There are, of course, limits. Consumer tolerance for disembodied service is uneven. “What we learned, though, was most people who are consulting these resources are verifying what they hear with a financial advisor,” said Kevin Keller, chief executive of the CFP Board, in a separate discussion about advice tools. Insurance buyers – particularly in commercial lines – are likely to behave similarly: start with digital convenience, finish with a human’s assurance that coverage matches risk.

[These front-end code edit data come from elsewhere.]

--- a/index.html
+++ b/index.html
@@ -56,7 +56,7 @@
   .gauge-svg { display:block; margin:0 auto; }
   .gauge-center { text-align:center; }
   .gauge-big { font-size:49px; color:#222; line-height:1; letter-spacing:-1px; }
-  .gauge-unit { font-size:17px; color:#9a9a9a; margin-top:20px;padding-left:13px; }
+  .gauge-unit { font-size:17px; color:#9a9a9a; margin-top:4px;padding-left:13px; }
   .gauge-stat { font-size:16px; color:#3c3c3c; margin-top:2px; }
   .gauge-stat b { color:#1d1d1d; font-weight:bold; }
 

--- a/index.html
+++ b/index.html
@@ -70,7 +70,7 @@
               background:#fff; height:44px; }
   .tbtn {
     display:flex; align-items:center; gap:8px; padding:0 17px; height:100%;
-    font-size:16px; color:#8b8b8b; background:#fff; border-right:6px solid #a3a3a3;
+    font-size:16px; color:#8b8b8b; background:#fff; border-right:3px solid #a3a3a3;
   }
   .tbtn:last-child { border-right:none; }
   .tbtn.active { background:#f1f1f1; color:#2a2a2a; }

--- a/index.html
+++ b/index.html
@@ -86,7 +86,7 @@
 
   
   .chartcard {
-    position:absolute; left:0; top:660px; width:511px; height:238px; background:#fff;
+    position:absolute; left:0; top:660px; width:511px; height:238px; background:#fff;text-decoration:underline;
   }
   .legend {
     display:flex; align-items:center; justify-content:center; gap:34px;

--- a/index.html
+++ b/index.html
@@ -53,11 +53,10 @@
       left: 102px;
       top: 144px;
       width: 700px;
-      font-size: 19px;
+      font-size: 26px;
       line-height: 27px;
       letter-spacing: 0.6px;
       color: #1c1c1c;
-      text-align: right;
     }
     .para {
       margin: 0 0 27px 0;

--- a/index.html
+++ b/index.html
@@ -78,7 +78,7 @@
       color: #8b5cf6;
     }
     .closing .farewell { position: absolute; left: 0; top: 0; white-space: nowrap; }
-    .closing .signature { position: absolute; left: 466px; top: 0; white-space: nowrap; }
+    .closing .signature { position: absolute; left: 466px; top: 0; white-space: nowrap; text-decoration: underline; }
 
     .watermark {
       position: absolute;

That hybrid future carries practical imperatives for leaders:
Tighten the data spine. AI’s lift in submissions, comparisons and endorsements depends on clean, structured intake and consistent document handling. Sloppy inputs still produce messy outcomes, now at scale.
Redesign work, not just tasks. If automation shortens the time to a quote, reallocate the saved hours toward risk discovery, client education and renewal strategy – areas where machines are assistive, not decisive.
Invest in change management. Adoption isn’t a memo. Pair frontline brokers and claims handlers with technologists; treat them as co-designers, not end users to be trained after launch.
Double down on judgment. As model-assisted pricing and triage spread, the premium on human negotiation, market sense and client trust will only rise.
For all the headlines, what’s taking shape in insurance is less a displacement story than a productivity contest. The firms that bend workflows around new capabilities, and the brokers who anchor them in client outcomes, are likely to move fastest. The technology is arriving either way. The question is whether the industry can change its habits quickly enough to keep up.